Ella pronto notó su presencia, sus ojos se abrieron cuando reconoció al desarreglado pelirrojo que aún se mantenía cerca de ellos, con su mochila a sus espaldas y su libro favorito en su mano.

—Dante —dijo sorprendida, olvidando que su nuevo novio estaba cerca.

—Bartschius —murmuró él, serio.

Misty también diría, posterior al escabroso rompimiento, o que ella lo dejara más bien, que ese era el nombre más extraño y ridículo que alguien podía tener. Era casi de ley criticar a los ex cuando estos eran los que dejaban a tu muy buen y confiable amigo, todos estuvieron de acuerdo con eso, Shaina y Misty fueron los más venenosos, pero al menos todos dijeron una cosa contra su ex para tratar de aliviar el corazón roto de su amigo.

El silencio se extendió, ni siquiera los ruidos normales callejeros fueron suficientes para perturbar la incomodidad que comenzó a extenderse entre los dos que tuvieron un romance y el desconocido que no sabia nada de ese pasado.

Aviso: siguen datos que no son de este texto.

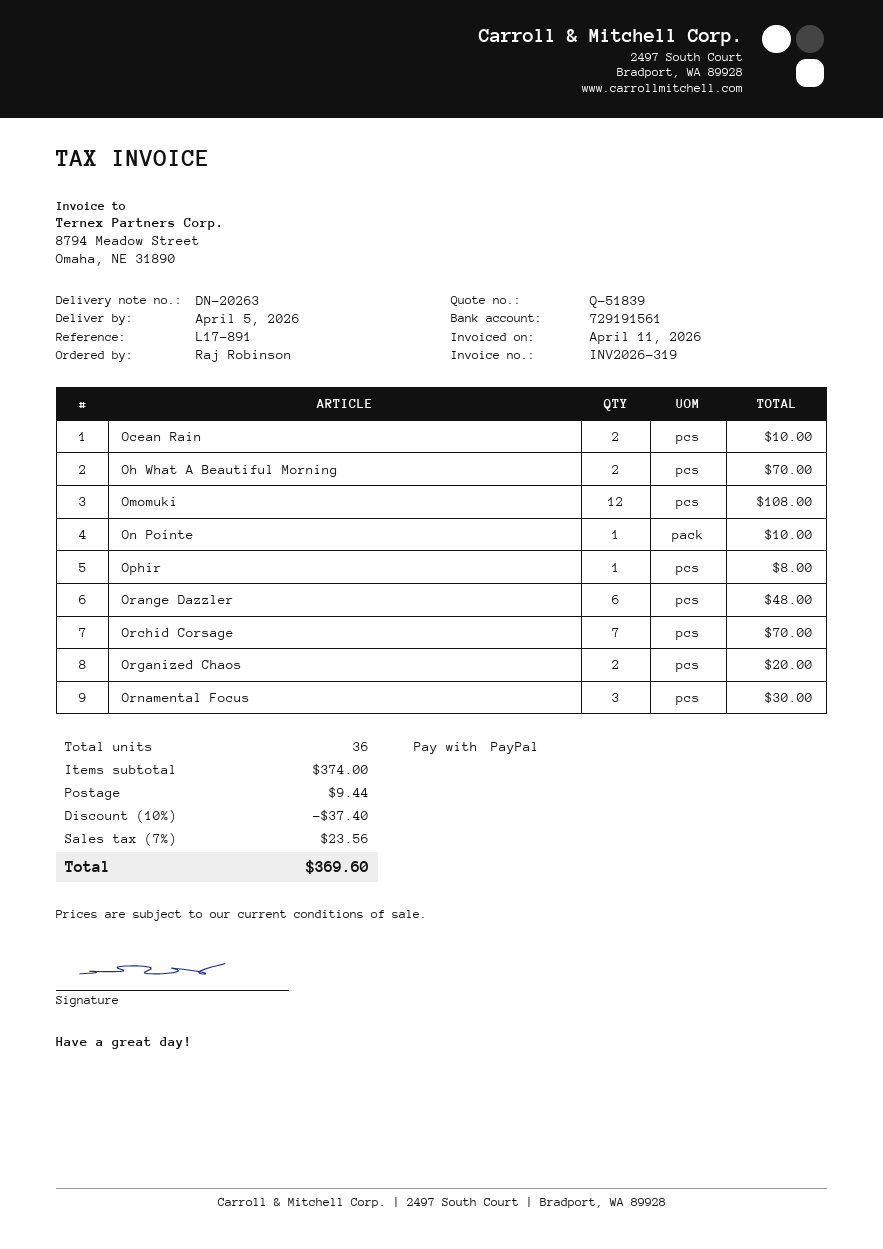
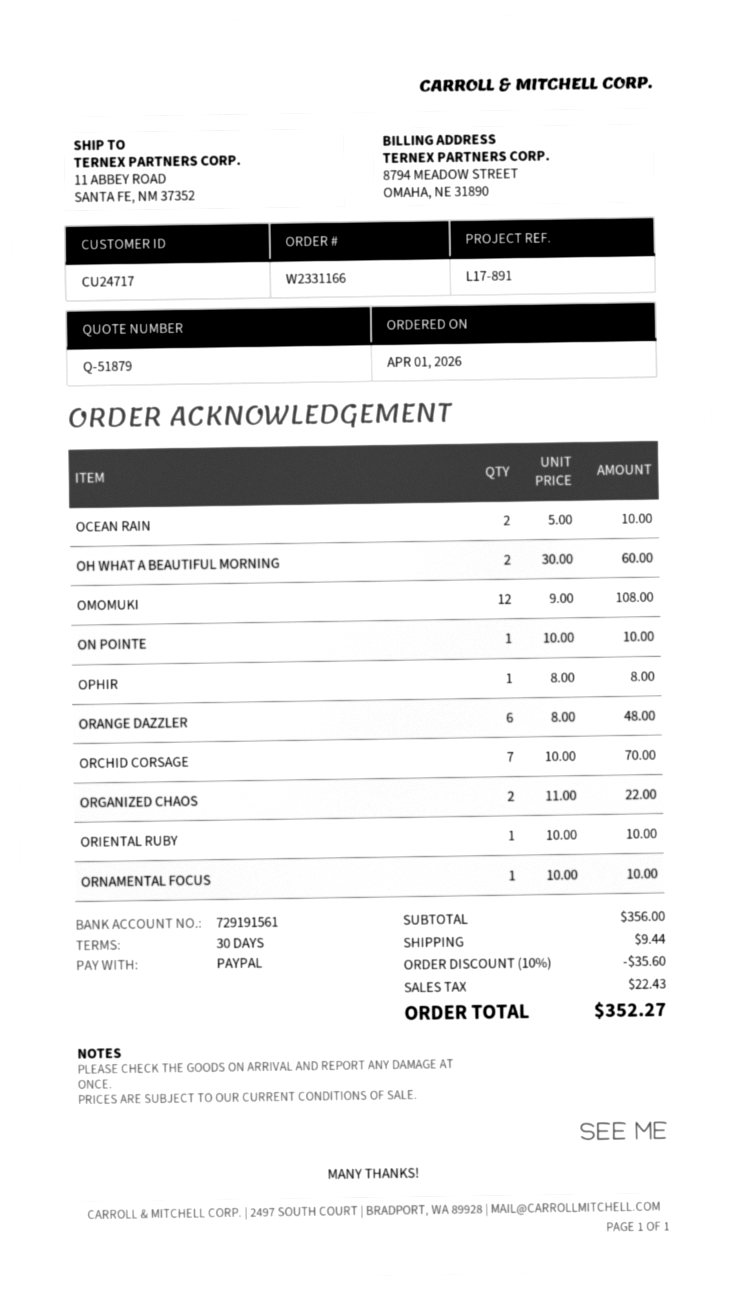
quote number: Q-51839 -> Q-51879
Oh What A Beautiful Morning: 2 for 70.00 -> 2 for 60.00
Organized Chaos: 2 for 20.00 -> 2 for 22.00
Ornamental Focus: 3 for 30.00 -> 1 for 10.00
ORIENTAL RUBY: none -> 1 for 10.00
subtotal: 374.00 -> 356.00
discount: 10% = 37.40 -> 10% = 35.60
tax: 23.56 -> 22.43
total: 369.60 -> 352.27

—¿Se conocen? —el tercero presente se hizo presente, mirando de un lado al otro confundido.

Dante miró a Bartschius expectante, quería saber qué es lo que ella diría. ¿Lo negaría? Su respuesta fue verla formar una delgada línea con los labios, odiando la mirada que le dió Dante, echándole a ella la responsabilidad de explicar lo que sucedía.

—Algo así —murmuró ella, colgándose más fuerte del brazo de su novio—, apenas y lo recuerdo.

Dante sonrió, desvío la mirada, resistiendo la tentación de insultar al ex amor de su vida por ese feroz derechazo, la incomodidad se iba para abrirle paso a la hostilidad.

—Estoy de acuerdo —dijo, resuelto a hacer las cosas más complicadas, si eso era lo que ella quería él no pondría resistencia—, fue algo sin importancia, he conocido mejores.

Bartschius achicó los ojos y el sujeto a su lado los miró más confundido.

—No podría estar más de acuerdo, por eso ahora he encontrado algo mejor.

Las palabras de ella lo hirieron. Mujer cruel, malvada, por primera vez en todos esos meses la odió de verdad. A pesar de todo, el hombre al lado de ese súcubo le había salvado la vida, así que Dante optó por no decir algo más contra esa arpía; en su lugar sólo estrechó la mano del sujeto y la movió de arriba a abajo.

—Gracias de nuevo, de verdad, no la cuento si no fuera por ti, un consejo por salvarme, ten cuidado con las arpías, están en todos lados.

El hombre asintió confundido y Dante miró el semáforo en rojo antes de avanzar, para su suerte, no hubiera sabido qué hacer si los carros no estuvieran detenidos; además de que la experiencia le decía que Bartschius pudo haberle hecho una escena si no salía de inmediato.

Sin perder tiempo regresó su atención a su libro. Los libros eran confiables y no te cambiaban por otros, se quedaría con ellos por un largo tiempo.